What it means: an authenticated agent_service request reached the allow-list middleware (agent_brand_enforcement.py) but no brand_id was attached by the upstream brand-resolution middleware. Distinct from unknown_domain (HTTP host had no brand mapping at the edge): unresolved_brand fires when resolution itself failed silently and a request slipped through to authenticated routes without context.

Diagnosis:

  1. Filter agent_service logs for the past 5 min on event=agent brand allow-list check failed and reason=unresolved_brand. Look at: agent_id, path, request_id, plus the upstream Host header.
  2. Cross-check the brand-resolution middleware logs for the same request_id. Either the resolver crashed (look for a stack trace) or the LB forwarded an unmapped Host.
  3. If the spike correlates with a recent deploy of AgentBrandResolutionMiddleware or a brand-catalog change, suspect a cache miss on domain:agent:* or domain:level:*.

Mitigation:

  • Resolver bug: hot-fix; consider flipping agent_service to observe until rolled out.
  • Missing domain mapping: add the domain:agent:* Redis entry.
  • LB / DNS misconfig: route Host correctly; reject unmapped hosts at the edge instead of letting them reach agent surfaces.

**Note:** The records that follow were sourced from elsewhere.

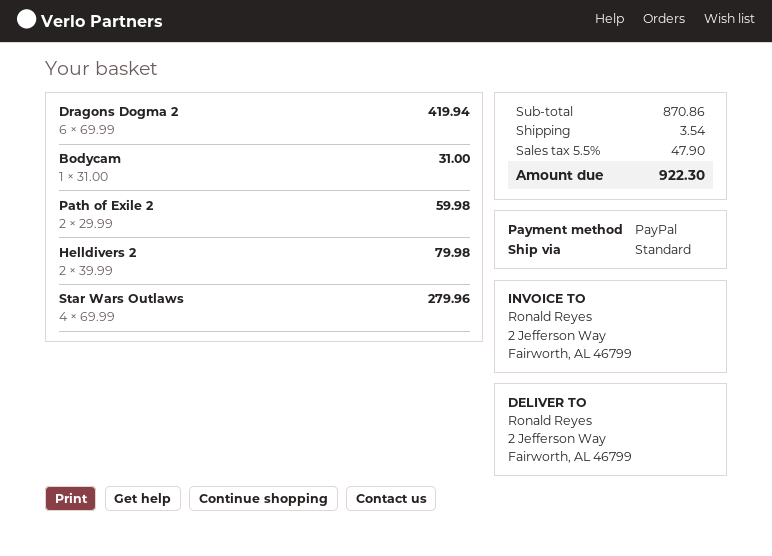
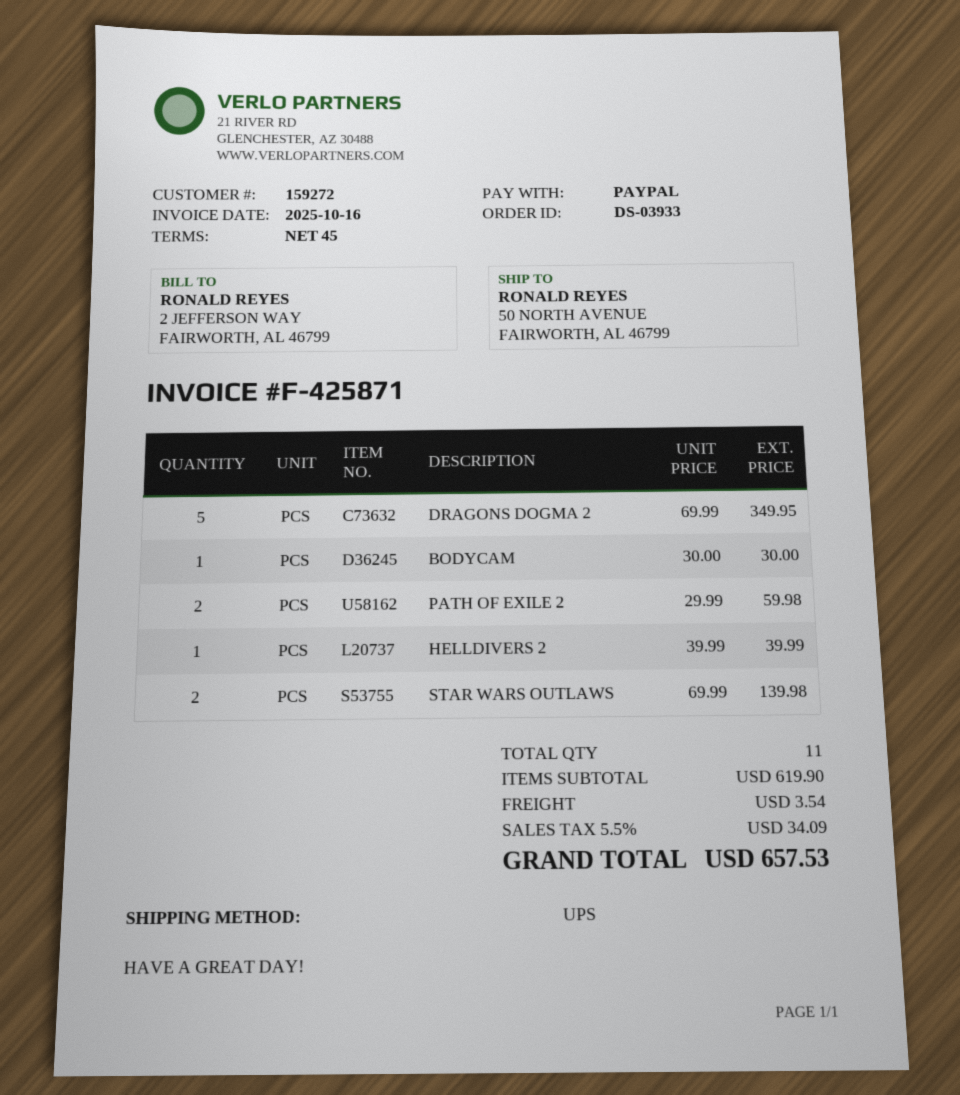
shipping method: standard -> UPS
ship to: 2 Jefferson Way, Fairworth, AL 46799 -> 50 NORTH AVENUE, FAIRWORTH, AL 46799
Dragons Dogma 2: 6 x 69.99 = 419.94 -> 5 x 69.99 = 349.95
Bodycam: 1 x 31.00 = 31.00 -> 1 x 30.00 = 30.00
Helldivers 2: 2 x 39.99 = 79.98 -> 1 x 39.99 = 39.99
Star Wars Outlaws: 4 x 69.99 = 279.96 -> 2 x 69.99 = 139.98
subtotal: 870.86 -> 619.90
tax: 5.5% = 47.90 -> 5.5% = 34.09
total: 922.30 -> 657.53

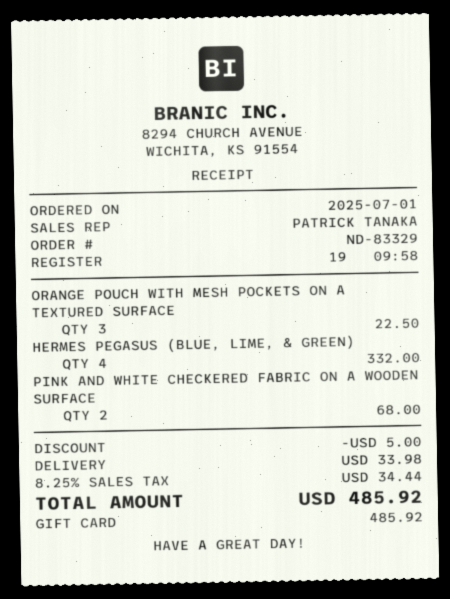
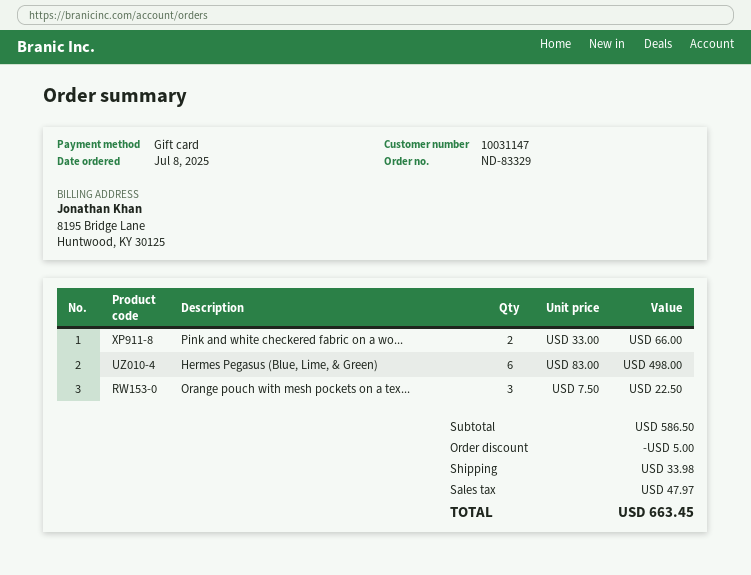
order date: 2025-07-01 -> 2025-07-08
HERMES PEGASUS (BLUE, LIME, & GREEN): 4 for 332.00 -> 6 for 498.00
PINK AND WHITE CHECKERED FABRIC ON A WOODEN SURFACE: 2 for 68.00 -> 2 for 66.00
tax: 34.44 -> 47.97
total: 485.92 -> 663.45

brand_resolution_failed_total{reason="missing_header"} (page in enforce)

What it means: a brand-scoped internal handler received a request without X-Brand-Id. In enforce mode this is rejected.

Diagnosis:

  1. Filter logs on the affected service for the past 5 min; request_id, caller_service (from the internal token used), route.
  2. Most common cause: a recently-deployed caller service that did not propagate X-Brand-Id. Identify the caller, find the recent deploy, look at the change.
  3. Less common: an external request slipped past the gateway / agent strip and hit an internal handler directly.

Mitigation:

  • Hot-fix the caller to forward X-Brand-Id, OR temporarily flip the affected consumer to observe until the caller rolls out.
  • If external request leakage: investigate edge configuration; the X-Brand-Id strip may be misconfigured.

wallet_idempotency_brand_split_total (warning)

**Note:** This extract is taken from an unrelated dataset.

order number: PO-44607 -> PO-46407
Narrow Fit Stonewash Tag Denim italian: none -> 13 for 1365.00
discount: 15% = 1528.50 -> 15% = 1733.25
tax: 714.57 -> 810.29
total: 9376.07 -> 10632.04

What it means: an inbound idempotency key already exists for the same key but different brand. Indicates client misrouting or replay.

Diagnosis:

  1. Filter wallet_service logs on event=idempotency_brand_split. Compare request_brand vs the existing-row brand and the caller_service.
  2. If concentrated on one caller, that caller is sending the same idempotency key across brand-namespace boundaries (e.g. account- derived keys without brand prefix).

Mitigation:

  • Caller fix: prefix idempotency keys with brand_code or brand_id on the caller side.
  • Not a money-impact incident in itself; observe-mode would proceed with request brand. Track the rate.

Per-brand wallet outbox publication freshness (page)

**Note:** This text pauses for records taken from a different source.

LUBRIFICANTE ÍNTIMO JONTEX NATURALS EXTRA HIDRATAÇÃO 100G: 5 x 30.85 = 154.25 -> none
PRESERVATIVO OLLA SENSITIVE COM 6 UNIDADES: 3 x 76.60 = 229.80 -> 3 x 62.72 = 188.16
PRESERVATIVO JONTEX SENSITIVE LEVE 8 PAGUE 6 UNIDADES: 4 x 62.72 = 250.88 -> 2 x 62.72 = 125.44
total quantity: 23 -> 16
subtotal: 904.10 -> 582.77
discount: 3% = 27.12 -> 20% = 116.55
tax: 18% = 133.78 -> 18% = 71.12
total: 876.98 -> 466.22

What it means: the wallet outbox publisher for one specific brand is not making forward progress (per ADR-003).

Diagnosis:

  1. Query the wallet outbox table filtered on the affected brand: SELECT count(*) FROM wallet.wallet_outbox WHERE brand_id = ? AND published_at IS NULL and the oldest unpublished created_at.
  2. Compare to other brands; if only one brand is stuck, look for a data condition specific to that brand (e.g. a poison-pill payload).
  3. Check Redis Stream lag on the wallet stream.

Mitigation:

  • Standard wallet outbox playbook applies; brand label scopes the investigation.
  • If a poison-pill: route the offending row to dead-letter, fix the payload, re-publish.

Per-brand request_total zero-traffic alert (warning)

What it means: a previously-active brand stopped receiving requests for >15 min. Either brand outage, domain misconfiguration, or upstream LB / DNS change.

Diagnosis:

  1. Confirm via curl that the brand's domain still resolves and the LB forwards to gateway.
  2. Check domain:agent:{host} and domain:level:{host} Redis entries for the brand's domains; ensure they still bind to the correct brand_id.
  3. Check brand-create / brand-disable audit log for any recent change to that brand's status.

Mitigation:

  • Domain misconfig: re-bind the Redis entries; confirm via a curl request.
  • Brand status accidentally disabled: re-enable through admin audit-tracked write.

wallet_cross_brand_rejected_total{mode="observe"} (soak-window warning)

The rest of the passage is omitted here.